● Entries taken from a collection
──────

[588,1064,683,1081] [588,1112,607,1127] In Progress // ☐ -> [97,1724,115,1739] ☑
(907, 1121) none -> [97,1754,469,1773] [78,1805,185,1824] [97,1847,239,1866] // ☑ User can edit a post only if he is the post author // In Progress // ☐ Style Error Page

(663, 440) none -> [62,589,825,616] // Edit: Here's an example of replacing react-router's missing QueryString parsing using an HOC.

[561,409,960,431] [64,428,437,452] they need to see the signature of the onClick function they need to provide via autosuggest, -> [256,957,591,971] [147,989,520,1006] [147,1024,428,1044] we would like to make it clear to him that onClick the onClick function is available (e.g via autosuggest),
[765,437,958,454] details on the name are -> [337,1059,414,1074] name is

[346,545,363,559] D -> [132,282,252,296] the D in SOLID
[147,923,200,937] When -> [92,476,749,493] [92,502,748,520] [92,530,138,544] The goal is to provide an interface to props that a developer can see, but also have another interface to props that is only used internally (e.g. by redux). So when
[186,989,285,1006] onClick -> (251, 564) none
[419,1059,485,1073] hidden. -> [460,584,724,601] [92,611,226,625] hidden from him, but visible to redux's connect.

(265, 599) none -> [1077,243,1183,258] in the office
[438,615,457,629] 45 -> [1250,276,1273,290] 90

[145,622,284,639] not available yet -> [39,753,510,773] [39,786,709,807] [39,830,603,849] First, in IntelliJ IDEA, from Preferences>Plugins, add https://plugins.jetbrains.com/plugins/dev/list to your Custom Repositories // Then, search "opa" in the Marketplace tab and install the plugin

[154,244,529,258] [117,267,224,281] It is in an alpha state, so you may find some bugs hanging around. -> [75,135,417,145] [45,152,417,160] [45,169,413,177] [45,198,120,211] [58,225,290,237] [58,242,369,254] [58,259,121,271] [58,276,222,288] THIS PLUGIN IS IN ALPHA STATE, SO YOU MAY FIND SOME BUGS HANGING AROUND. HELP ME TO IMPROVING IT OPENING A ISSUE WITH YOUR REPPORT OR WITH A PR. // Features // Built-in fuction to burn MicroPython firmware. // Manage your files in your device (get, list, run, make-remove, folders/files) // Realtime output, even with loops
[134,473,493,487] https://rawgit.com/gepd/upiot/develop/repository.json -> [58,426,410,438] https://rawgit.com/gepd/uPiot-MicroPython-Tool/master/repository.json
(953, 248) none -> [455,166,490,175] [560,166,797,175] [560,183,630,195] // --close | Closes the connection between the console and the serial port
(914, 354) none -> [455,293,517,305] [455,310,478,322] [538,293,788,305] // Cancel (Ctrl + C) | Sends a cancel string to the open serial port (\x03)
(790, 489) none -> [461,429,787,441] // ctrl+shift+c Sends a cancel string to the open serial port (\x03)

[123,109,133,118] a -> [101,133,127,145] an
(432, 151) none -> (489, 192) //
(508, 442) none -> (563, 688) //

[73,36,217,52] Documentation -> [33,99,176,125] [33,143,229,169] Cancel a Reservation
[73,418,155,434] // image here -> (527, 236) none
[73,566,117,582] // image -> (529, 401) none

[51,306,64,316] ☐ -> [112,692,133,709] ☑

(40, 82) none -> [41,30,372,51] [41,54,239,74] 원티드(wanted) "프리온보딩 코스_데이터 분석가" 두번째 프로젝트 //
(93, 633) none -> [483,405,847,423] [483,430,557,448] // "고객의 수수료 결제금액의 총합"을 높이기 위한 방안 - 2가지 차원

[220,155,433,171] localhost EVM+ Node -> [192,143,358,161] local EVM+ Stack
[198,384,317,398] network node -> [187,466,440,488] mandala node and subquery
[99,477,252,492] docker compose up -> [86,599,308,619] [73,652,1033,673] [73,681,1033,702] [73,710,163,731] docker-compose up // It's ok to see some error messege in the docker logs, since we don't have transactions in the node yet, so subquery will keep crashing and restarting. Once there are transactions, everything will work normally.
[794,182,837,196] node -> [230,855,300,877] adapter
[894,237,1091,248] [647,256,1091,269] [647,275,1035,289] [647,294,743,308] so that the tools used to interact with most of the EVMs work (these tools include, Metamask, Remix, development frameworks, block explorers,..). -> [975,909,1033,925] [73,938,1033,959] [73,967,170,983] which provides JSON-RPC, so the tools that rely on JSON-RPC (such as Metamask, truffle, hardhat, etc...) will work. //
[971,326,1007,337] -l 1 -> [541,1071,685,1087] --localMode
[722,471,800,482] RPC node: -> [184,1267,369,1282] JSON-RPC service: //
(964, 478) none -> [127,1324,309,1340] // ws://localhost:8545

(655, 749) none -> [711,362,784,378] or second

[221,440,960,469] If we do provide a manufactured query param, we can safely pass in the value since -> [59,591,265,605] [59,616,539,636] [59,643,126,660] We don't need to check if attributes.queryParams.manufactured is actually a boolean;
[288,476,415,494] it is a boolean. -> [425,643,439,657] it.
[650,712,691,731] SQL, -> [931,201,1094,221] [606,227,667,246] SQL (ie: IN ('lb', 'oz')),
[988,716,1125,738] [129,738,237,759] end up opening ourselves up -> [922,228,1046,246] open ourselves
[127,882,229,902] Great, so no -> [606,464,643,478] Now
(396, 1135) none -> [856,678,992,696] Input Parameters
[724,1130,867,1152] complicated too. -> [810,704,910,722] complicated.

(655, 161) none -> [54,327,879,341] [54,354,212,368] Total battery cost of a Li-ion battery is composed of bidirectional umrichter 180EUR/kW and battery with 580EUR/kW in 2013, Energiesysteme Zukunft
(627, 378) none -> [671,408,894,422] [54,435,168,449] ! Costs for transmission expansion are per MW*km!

──────

● About this exercise
From the data above, return every line from the line that has "(508, 442) none -> (563, 688) //" up to and including the line that has "[51,306,64,316] ☐ -> [112,692,133,709] ☑", exactly.

● Your response
(508, 442) none -> (563, 688) //

[73,36,217,52] Documentation -> [33,99,176,125] [33,143,229,169] Cancel a Reservation
[73,418,155,434] // image here -> (527, 236) none
[73,566,117,582] // image -> (529, 401) none

[51,306,64,316] ☐ -> [112,692,133,709] ☑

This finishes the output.